Reposted from Work on the Work:
I want to start a conversation. I want to explore what I have seen and have experienced as a deeply rooted problem that will not be easily fixed nor entirely addressed in this single blog-post (I’m hoping that this becomes one in a series dealing with this subject). The teaching profession is suffering from a vexing issue of professional trust. While that term may be ambiguous and unclear, I hope to make it less so as we continue to think, talk, and discuss the phenomena. Professional trust consistently arises in all venues of my work. Whether it’s the implementation of standards, adopting curriculum, new evaluation systems, assessment processes, student-centered classrooms, Project-Based Learning (PBL) and on and on and on, the yeah, but mentality of the professionals in the room is as predictable as the sun rising in the east. (One could make the argument that society as a whole has lost trust in our public school systems, but for now, I ask you to hold that thought at bay.)

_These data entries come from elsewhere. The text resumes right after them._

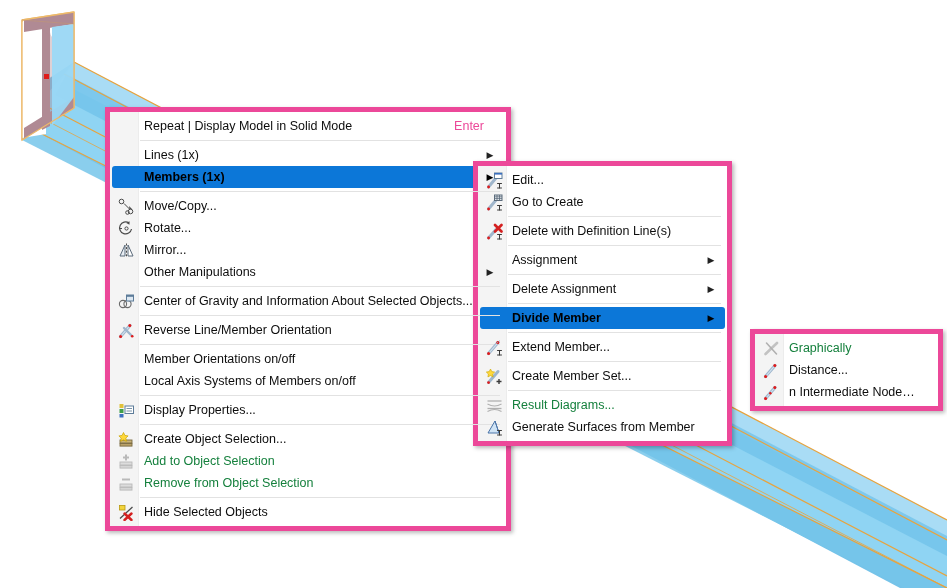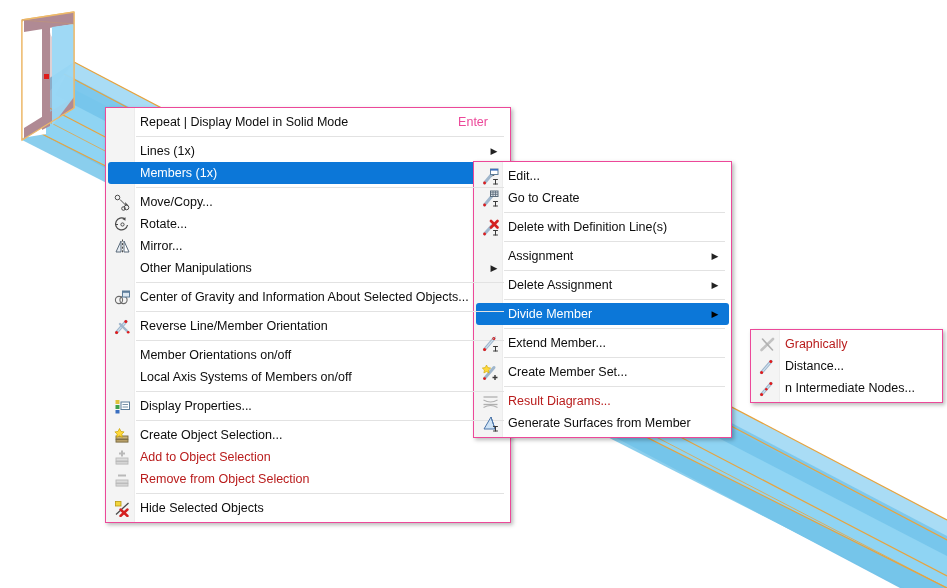--- a/index.html
+++ b/index.html
@@ -30,7 +30,7 @@
   .menu {
     position: absolute;
     background: #ffffff;
-    border: 1px solid #ec4899;
+    border: 5px solid #ec4899;
     box-shadow: 2px 2px 4px rgba(0,0,0,0.28);
     font-size: 12.5px;
     color: #0d0d0d;

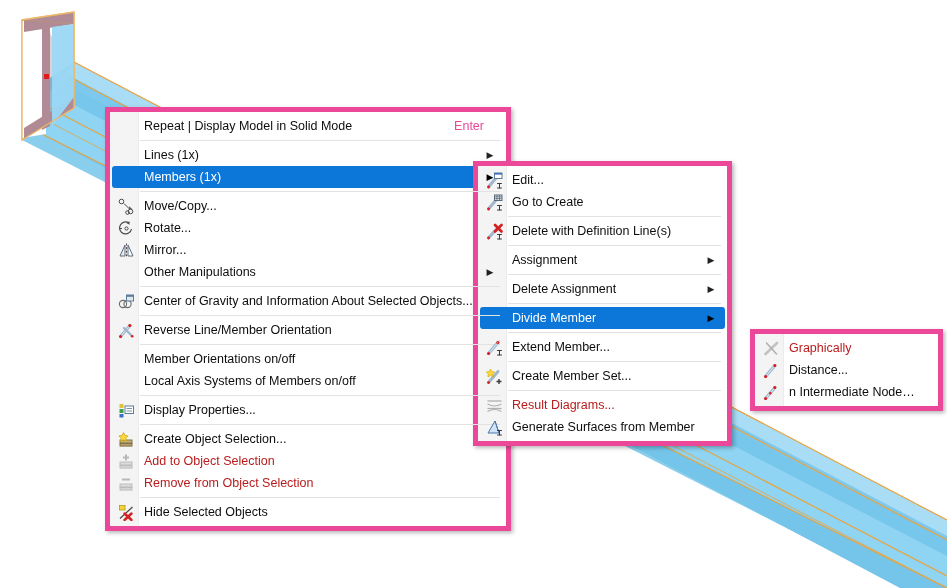--- a/index.html
+++ b/index.html
@@ -104,7 +104,7 @@
     background: #0c77d8;
     border-radius: 3px;
   }
-  .mi.sel .lbl, .mi.sel .accel { color: #ffffff; font-weight: 400; }
+  .mi.sel .lbl, .mi.sel .accel { color: #000000; font-weight: 700; }
   .mi.sel .arrow { color: #000000; }
 
   .sep {

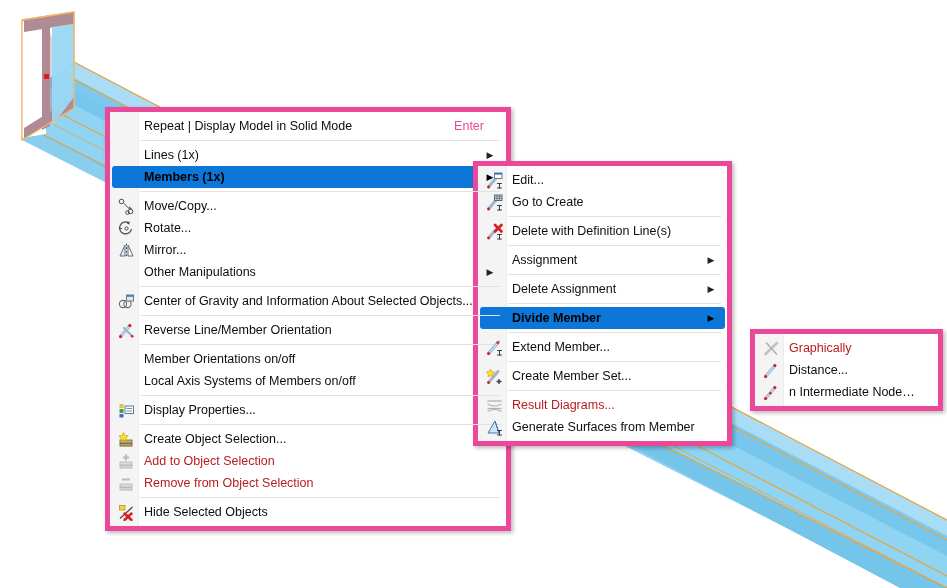--- a/index.html
+++ b/index.html
@@ -97,7 +97,7 @@
     line-height: 1;
   }
   .mi.disabled .lbl,
-  .mi.disabled .accel { color: #b91c1c; }
+  .mi.disabled .accel { color: #15803d; }
   .mi.disabled .ico { opacity: .55; filter: grayscale(1); }
 
   .mi.sel {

The typical response, whether it’s with teachers, principals, administrators, departments of education, looks something like, “Yeah, I get x (insert new thing here), but the y (student, teacher, school, district, or state) down the way will NEVVVERR be able to do it”.
The more I work with and talk to education professionals across the country, more frequently I hear this type of declaration. How did we get to this place? Is my experience unique? Could this be a barrier that impairs student success? Does the mentality of yeah, but keep each student from being successful?